Nachricht 21. Oktober 2007

Lutherische Kirchen passen bei Synode ihr Dienstrecht an

Goslar (epd). Die Zeiten des Pfarrers als Einzelkämpfer in einer einzigen Ortsgemeinde sind längst vorbei. Pfarrer kooperieren inzwischen in "Quartieren" und Pfarrverbänden. Gemeinden schließen sich zusammen. Die Rolle des Gemeindepastors sei nicht völlig neu, habe sich aber "vergrößert", sagt Harald Welge aus der evangelischen Landeskirche Braunschweig. Die Kirchen sind nun dabei, ihr Dienstrecht den neuen Verhältnissen anzupassen.

Welge ist als Mitglied der Generalsynode der Vereinigten Evangelisch-Lutherischen Kirche Deutschlands (VELKD) an den Beratungen über eine Novellierung des Pfarrergesetzes beteiligt. Die Synode tagt seit Sonnabend in Goslar. Pfarrer wie er sollen zu dem verpflichtet werden können, was viele ohnehin schon leisten: zusätzliche Aufgaben übergemeindlicher Art oder in anderen Gemeinden zu übernehmen.

Die VELKD reagiert damit auf sinkende Mitgliederzahlen. In ihren Publikationen geht die VELKD noch davon aus, dass sie 10,4 Millionen Kirchenmitglieder vertritt. Den neuesten Zahlen zufolge kommen allerdings die acht Mitgliedskirchen Bayern, Braunschweig, Hannover, Mecklenburg, Nordelbien, Sachsen, Schaumburg-Lippe und Thüringen nicht mehr ganz auf zehn Millionen Mitglieder. Entsprechend wird die Zahl der Pfarrstellen reduziert.

Die wichtigste Antwort darauf heißt: Gemeindegrenzen überschreiten und regional zusammenarbeiten. Die VELKD hat die Gesetzesnovelle nicht nur kirchenrechtlich, sondern auch theologisch geprüft. In der Begründung zum Kirchengesetz heißt es, es komme darauf an, das Evangelium wirksam zu verkünden. Es gebe keine theologischen Gründe für eine bestimmte Organisationsform. Das für die Lutheraner geltende Augsburger Bekenntnis beschreibe das Bischofsamt als Aufsichtsamt und weise so darauf hin, dass die Selbständigkeit der einzelnen Gemeinden begrenzt sei.
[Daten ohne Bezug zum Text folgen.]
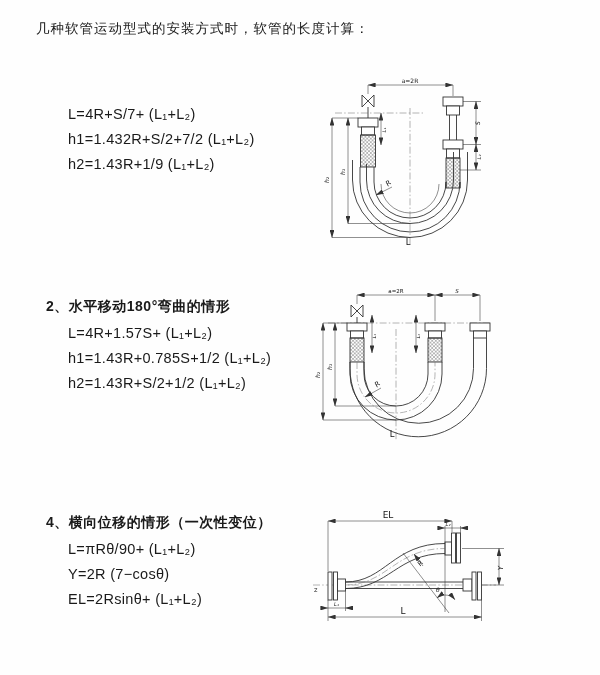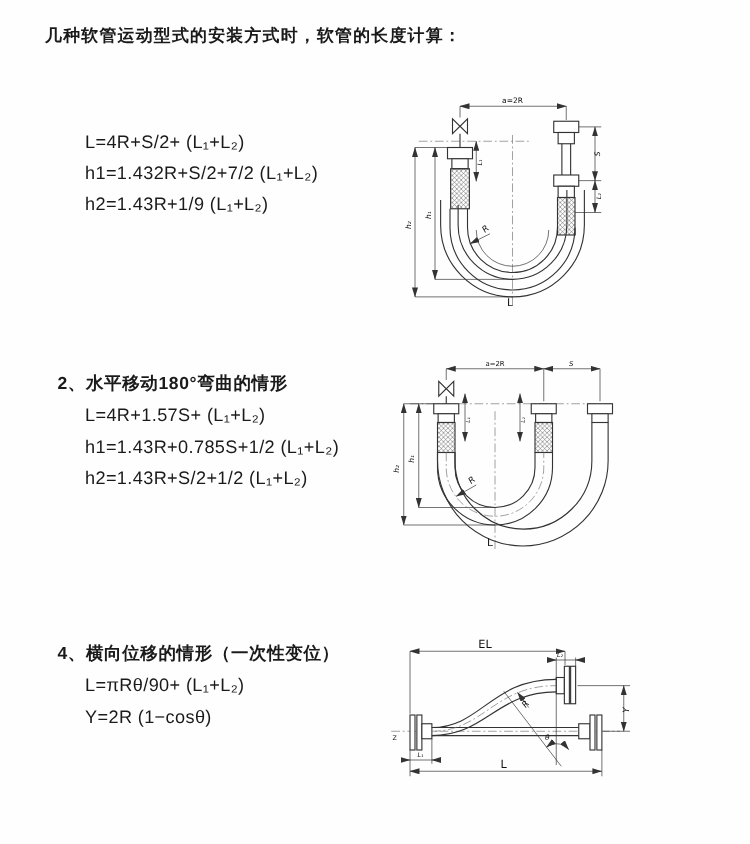--- a/index.html
+++ b/index.html
@@ -5,7 +5,7 @@
   html,body{margin:0;padding:0;}
   body{width:600px;height:675px;background:#fefefe;position:relative;overflow:hidden;
        font-family:"Liberation Sans","DejaVu Sans",sans-serif;color:#1a1a1a;}
-  .page-title{position:absolute;left:36px;top:20px;font-size:13.5px;font-weight:700;letter-spacing:1px;}
+  .page-title{position:absolute;left:36px;top:20px;font-size:13.5px;font-weight:400;letter-spacing:1px;}
   .section{position:absolute;left:46px;width:280px;}
   .sec-1{top:106px;}
   .sec-2{top:298px;}

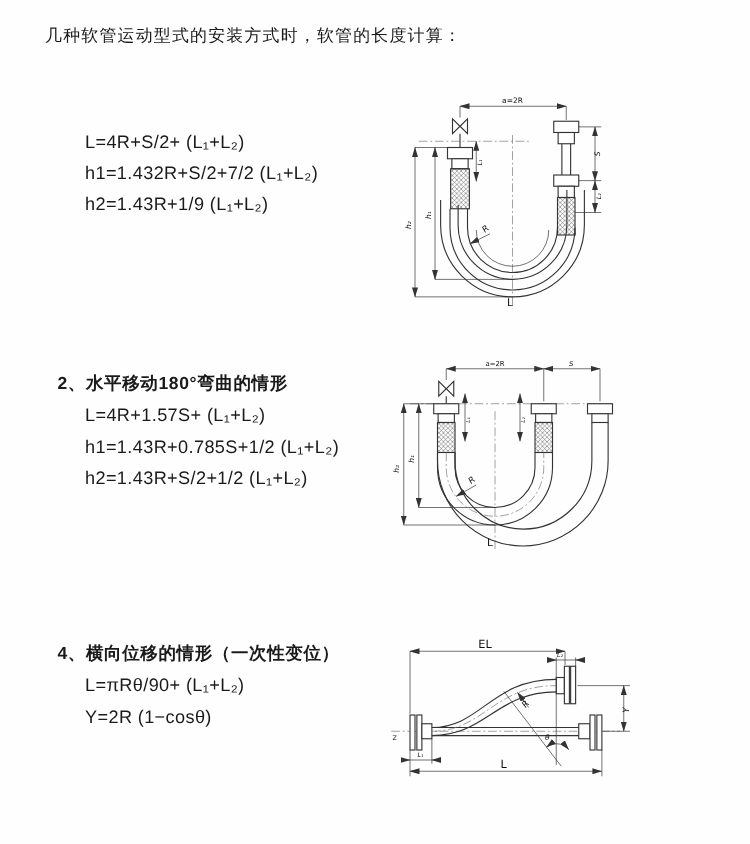--- a/index.html
+++ b/index.html
@@ -40,7 +40,7 @@
 <div class="page-title">几种软管运动型式的安装方式时，软管的长度计算：</div>
 
 <div class="section sec-1">
-  <div class="formula">L=4R+S/2+ (L₁+L₂)</div>
+  <div class="formula">L=4R+S/7+ (L₁+L₂)</div>
   <div class="formula">h1=1.432R+S/2+7/2 (L₁+L₂)</div>
   <div class="formula">h2=1.43R+1/9 (L₁+L₂)</div>
 </div>

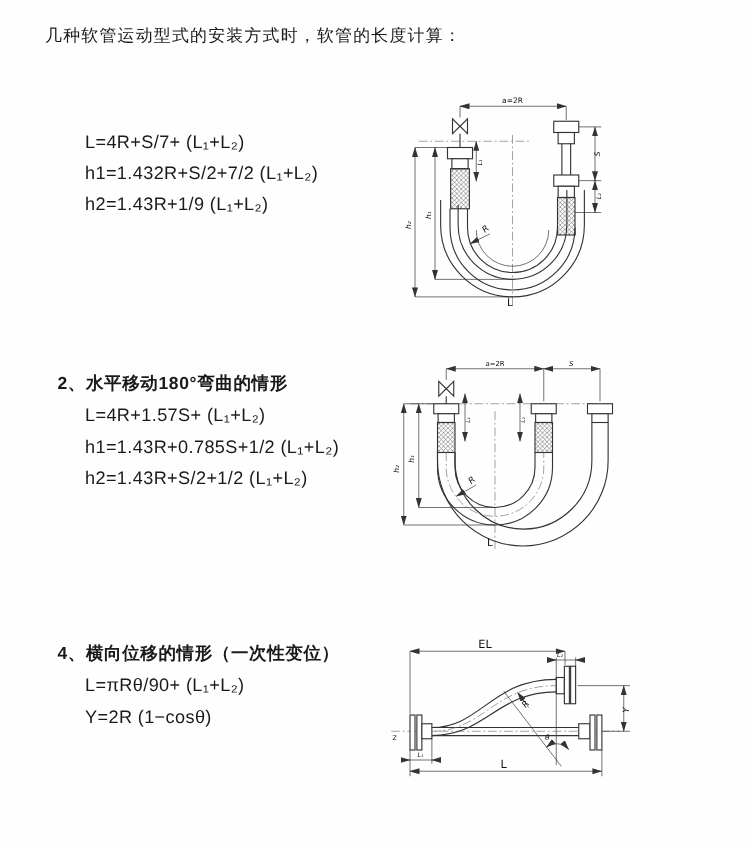--- a/index.html
+++ b/index.html
@@ -55,7 +55,7 @@
 <div class="section sec-3">
   <div class="sec-heading">4、横向位移的情形（一次性变位）</div>
   <div class="formula">L=πRθ/90+ (L₁+L₂)</div>
-  <div class="formula">Y=2R (1−cosθ)</div>
+  <div class="formula">Y=2R (7−cosθ)</div>
 </div>
 
 <svg id="d1" class="diagram" width="270" height="185" viewBox="0 0 270 185">

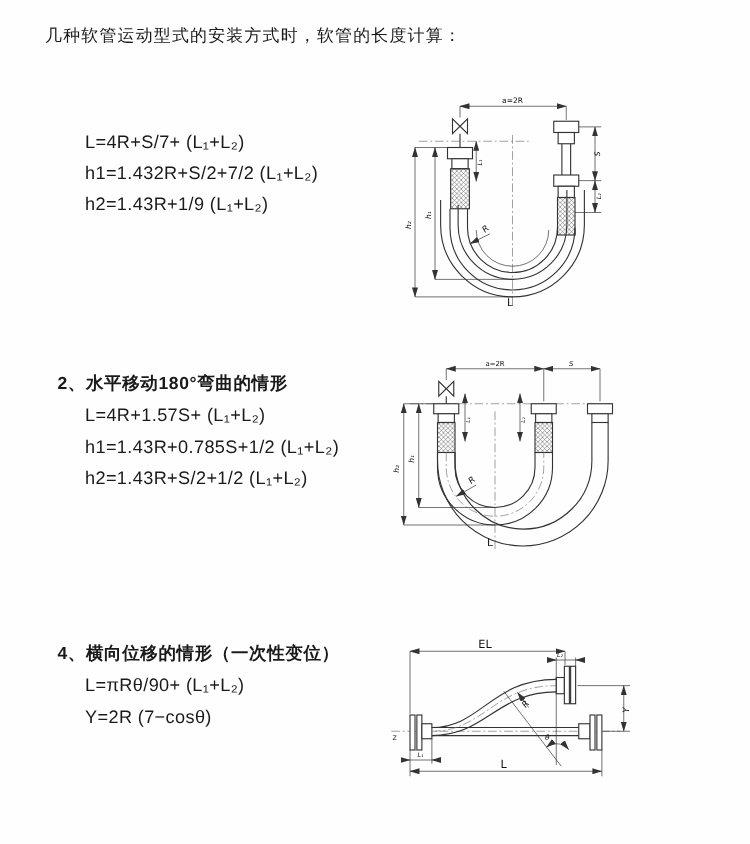--- a/index.html
+++ b/index.html
@@ -56,6 +56,7 @@
   <div class="sec-heading">4、横向位移的情形（一次性变位）</div>
   <div class="formula">L=πRθ/90+ (L₁+L₂)</div>
   <div class="formula">Y=2R (7−cosθ)</div>
+  <div class="formula">EL=2Rsinθ+ (L₁+L₂)</div>
 </div>
 
 <svg id="d1" class="diagram" width="270" height="185" viewBox="0 0 270 185">

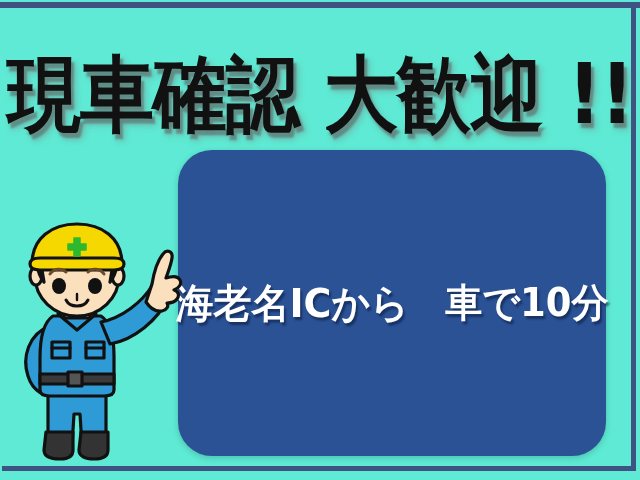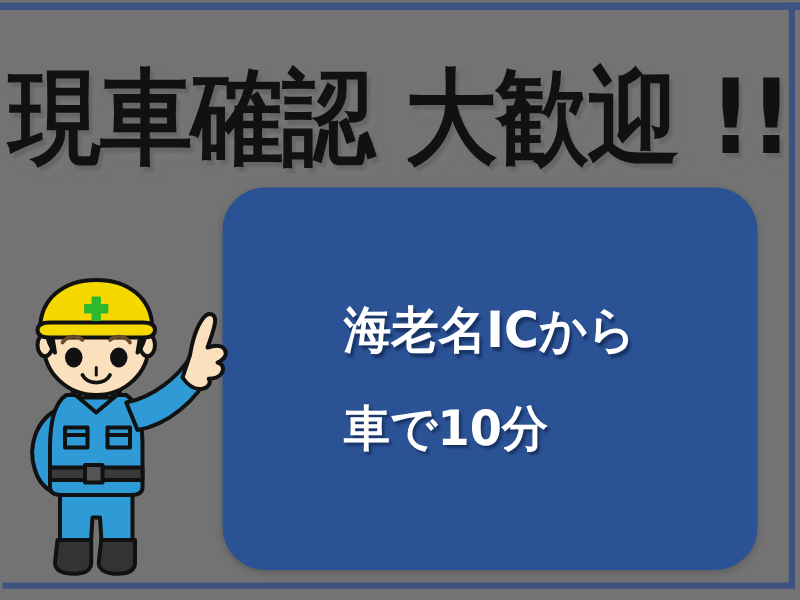--- a/index.html
+++ b/index.html
@@ -11,7 +11,7 @@
     position: relative;
     width: 640px;
     height: 480px;
-    background: #737373;
+    background: #5eead4;
     overflow: hidden;
     font-family: "DejaVu Sans", "Liberation Sans", sans-serif;
   }

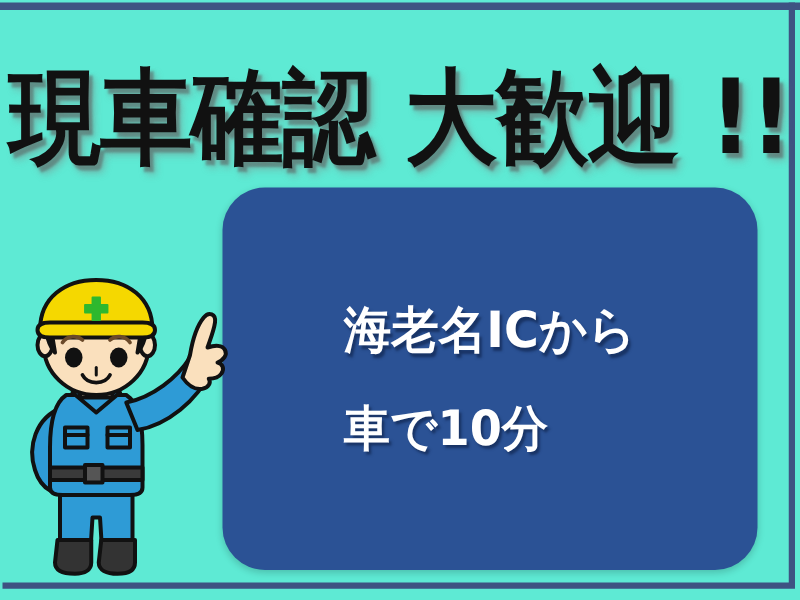--- a/index.html
+++ b/index.html
@@ -87,7 +87,8 @@
   }
   .panel-block {
     display: flex;
-    flex-direction: column;
+    flex-direction: row;
+    align-items: center;
     gap: 36px;
   }
   .panel-line {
Mit der Novellierung des Pfarrergesetzes will die VELKD auch eine "konsequente Personalentwicklung" vorantreiben. Wenn die Zahl der Mitarbeiter zurückgehe, müssten die VELKD und ihre Mitgliedskirchen für ein schärferes lutherisches Profil sorgen. Mitarbeiter müssten so qualifiziert und motiviert sein, dass sie eine noch stärkere missionarische Ausstrahlung entwickelten. Daraus folgt, dass für Pfarrer Fortbildung verpflichtend wird.

Für Synodale wie Welge ist dies ein wesentlicher Aspekt. Die Kirche müsse flexibel bleiben und auf gesellschaftliche Veränderungen reagieren: "Ein Pfarrer muss sich ständig neu finden."